Secrecy shields are used defensively, not protectively. Montgomery invoked classification, the Fifth Amendment, and immunity agreements not to protect national security but to prevent scrutiny of fraud. In child welfare systems, confidentiality rules designed to protect children are sometimes used to shield agencies from accountability for their own failures.
The people who pay the highest price are never the people who caused the harm. Tina Peters is serving nine years. The fabricator whose data she relied on faces no comparable consequence. In child welfare, the children who are wrongfully removed or left in dangerous placements bear the permanent consequences of system failures. The caseworkers, agencies, and policies that caused those failures face inconsistent accountability.
What We’re Doing About It
Project Milk Carton’s response to the accountability deficit is transparency at scale. We built ARIA — our Autonomous Research & Intelligence Agent — to cross-reference public records that are individually accessible but practically impossible to analyze in combination. We built decision chains for every state. We track every dollar of federal child welfare funding. We map the networks of organizations, grants, and political connections that shape child welfare policy.

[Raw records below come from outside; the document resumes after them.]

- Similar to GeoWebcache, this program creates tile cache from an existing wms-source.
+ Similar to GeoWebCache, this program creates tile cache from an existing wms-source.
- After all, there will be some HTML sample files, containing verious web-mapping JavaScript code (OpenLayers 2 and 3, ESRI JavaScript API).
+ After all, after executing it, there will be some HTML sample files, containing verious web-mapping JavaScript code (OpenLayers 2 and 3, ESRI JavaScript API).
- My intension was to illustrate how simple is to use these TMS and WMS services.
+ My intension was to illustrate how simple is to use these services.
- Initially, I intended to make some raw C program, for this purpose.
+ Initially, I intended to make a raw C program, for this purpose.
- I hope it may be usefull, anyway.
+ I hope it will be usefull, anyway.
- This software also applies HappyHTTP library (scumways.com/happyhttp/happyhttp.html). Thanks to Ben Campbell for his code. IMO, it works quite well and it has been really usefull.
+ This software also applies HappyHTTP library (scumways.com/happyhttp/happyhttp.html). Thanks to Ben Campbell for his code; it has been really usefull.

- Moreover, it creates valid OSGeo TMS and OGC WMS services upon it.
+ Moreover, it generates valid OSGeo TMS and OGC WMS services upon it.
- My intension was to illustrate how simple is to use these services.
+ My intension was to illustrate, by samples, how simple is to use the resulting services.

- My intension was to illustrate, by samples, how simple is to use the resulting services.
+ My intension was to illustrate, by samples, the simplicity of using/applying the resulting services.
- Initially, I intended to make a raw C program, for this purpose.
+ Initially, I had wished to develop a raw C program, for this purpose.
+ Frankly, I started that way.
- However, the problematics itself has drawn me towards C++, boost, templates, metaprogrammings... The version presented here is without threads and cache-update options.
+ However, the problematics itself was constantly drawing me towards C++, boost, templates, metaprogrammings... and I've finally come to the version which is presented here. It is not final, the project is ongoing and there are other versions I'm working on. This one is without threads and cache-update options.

This investigation series applies the same methodology to a different domain. The tools are identical: follow the money, map the network, document what’s verified, flag what’s unresolved, and publish it all so the public can see what we found.
The Montgomery-Fanning network matters to our mission because it is a case study in how the systems that are supposed to protect the public can be hijacked by a small number of people exploiting structural vulnerabilities: information asymmetry, circular validation, secrecy shields, and the assumption that credentials equal credibility.

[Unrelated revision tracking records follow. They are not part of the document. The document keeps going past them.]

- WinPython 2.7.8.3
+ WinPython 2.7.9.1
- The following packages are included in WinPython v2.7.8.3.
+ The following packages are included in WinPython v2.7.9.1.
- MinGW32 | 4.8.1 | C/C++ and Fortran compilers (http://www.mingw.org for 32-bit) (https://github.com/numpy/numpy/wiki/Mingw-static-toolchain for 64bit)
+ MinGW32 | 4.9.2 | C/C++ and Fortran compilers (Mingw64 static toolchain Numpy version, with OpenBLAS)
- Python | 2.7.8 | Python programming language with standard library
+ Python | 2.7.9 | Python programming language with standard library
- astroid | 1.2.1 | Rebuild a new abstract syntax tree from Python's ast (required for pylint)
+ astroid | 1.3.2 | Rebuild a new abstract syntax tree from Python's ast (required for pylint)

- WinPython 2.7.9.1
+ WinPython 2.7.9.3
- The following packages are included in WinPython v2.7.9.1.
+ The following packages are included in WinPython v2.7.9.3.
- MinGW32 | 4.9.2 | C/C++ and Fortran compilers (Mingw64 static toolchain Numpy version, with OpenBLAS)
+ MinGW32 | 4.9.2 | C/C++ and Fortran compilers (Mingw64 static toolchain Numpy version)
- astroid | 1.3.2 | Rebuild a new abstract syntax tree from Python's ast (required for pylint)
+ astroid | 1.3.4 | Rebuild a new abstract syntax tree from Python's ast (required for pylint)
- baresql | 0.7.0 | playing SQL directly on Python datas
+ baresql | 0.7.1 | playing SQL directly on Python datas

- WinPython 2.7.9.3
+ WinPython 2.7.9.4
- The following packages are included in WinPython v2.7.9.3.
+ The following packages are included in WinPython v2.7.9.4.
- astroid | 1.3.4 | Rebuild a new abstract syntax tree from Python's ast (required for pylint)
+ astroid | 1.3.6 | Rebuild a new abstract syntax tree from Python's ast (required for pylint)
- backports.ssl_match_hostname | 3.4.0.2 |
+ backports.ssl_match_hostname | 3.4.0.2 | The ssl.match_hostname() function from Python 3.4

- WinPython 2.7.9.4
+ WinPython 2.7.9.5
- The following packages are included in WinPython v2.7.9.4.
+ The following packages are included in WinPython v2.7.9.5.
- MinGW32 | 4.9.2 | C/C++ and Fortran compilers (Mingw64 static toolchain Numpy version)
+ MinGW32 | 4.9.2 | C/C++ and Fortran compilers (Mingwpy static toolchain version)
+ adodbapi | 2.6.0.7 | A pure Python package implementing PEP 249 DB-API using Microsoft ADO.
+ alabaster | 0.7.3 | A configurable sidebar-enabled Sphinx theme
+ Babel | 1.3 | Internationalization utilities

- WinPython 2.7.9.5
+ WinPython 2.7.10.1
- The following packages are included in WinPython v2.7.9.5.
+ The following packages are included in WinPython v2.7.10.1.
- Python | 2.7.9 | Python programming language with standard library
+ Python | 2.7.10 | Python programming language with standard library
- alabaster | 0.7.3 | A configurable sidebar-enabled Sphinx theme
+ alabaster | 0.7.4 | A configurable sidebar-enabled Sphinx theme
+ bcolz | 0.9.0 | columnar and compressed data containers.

Every one of those vulnerabilities exists in child welfare systems. Every one of them harms children when exploited.
The Eight Unresolved Questions
We close this series by restating the questions that remain open:
What is the current status of Dennis Montgomery’s 14-year-old felony indictment in Clark County, Nevada?
Did Montgomery comply with Smartmatic’s subpoena for deposition?

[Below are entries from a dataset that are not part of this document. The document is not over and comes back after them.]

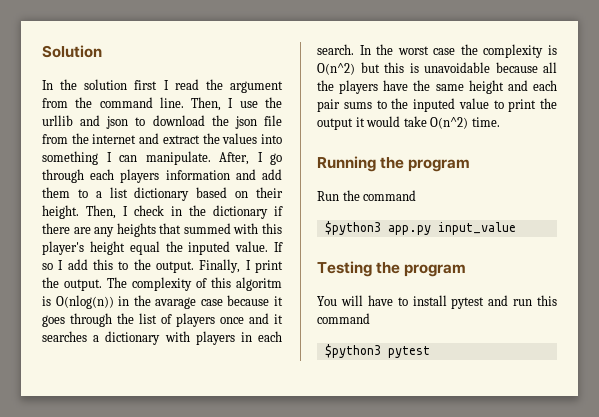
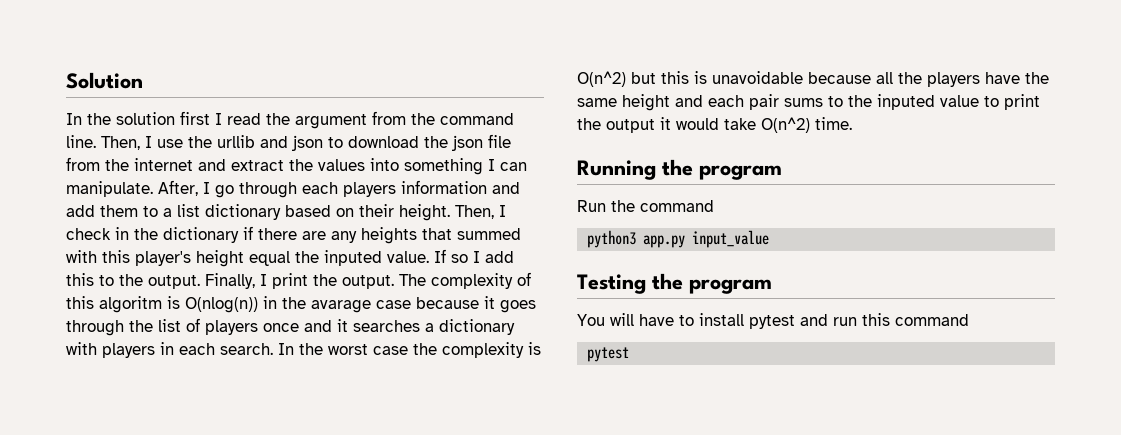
- $python3 app.py input_value
+ python3 app.py input_value
  You will have to install pytest and run this command
- $python3 pytest
+ pytest

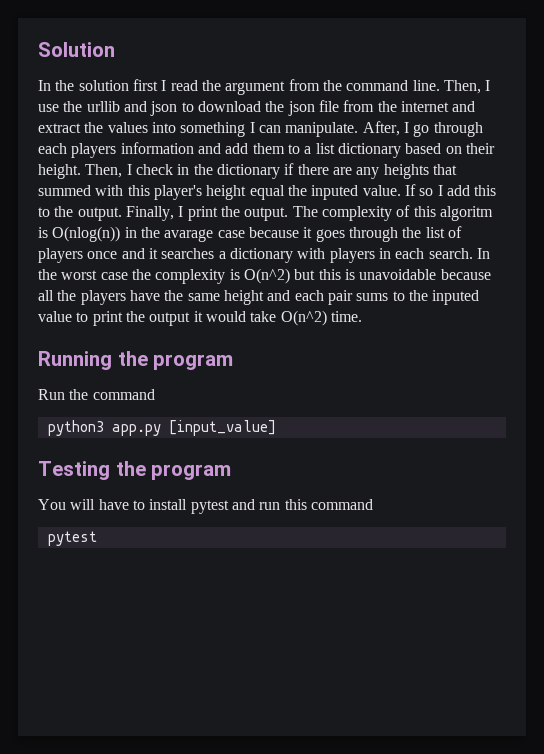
- python3 app.py input_value
+ python3 app.py [input_value]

What are the full financial details of the Gray Horse Trust?
What is the financial relationship between Fanning and Montgomery? Does money flow from Fanning to Montgomery, or only in the other direction through Lindell?
What happened to the 47 hard drives Montgomery turned over to the FBI in 2015?
Who is “Alan Jones”?
Is Montgomery receiving ongoing income from the WMD device that Lindell distributed to election officials?
Did Gregg Kirchhoefer know about his wife’s anti-Dominion publications while his firm advised on the Dominion acquisition?
We will continue to monitor these questions and report when answers emerge.
A Note on Standards
This series was published under the following editorial standards:
DOCUMENTED means we found it in court records, government filings, sworn testimony, or official public records.
REPORTED means a credible news organization published it with named sources or documentary evidence.
ASSESSED means it is our analytical conclusion, derived from documented facts using stated methodology (game theory, network analysis, financial tracing). These assessments are labeled.
UNRESOLVED means we asked the question and could not find the answer in available public records.
We did not use anonymous sources. We did not speculate about motive without evidence. Where we applied analytical frameworks (Shapley values, cartel stability, information asymmetry), we named the frameworks and the inputs. Where questions remained open, we said so.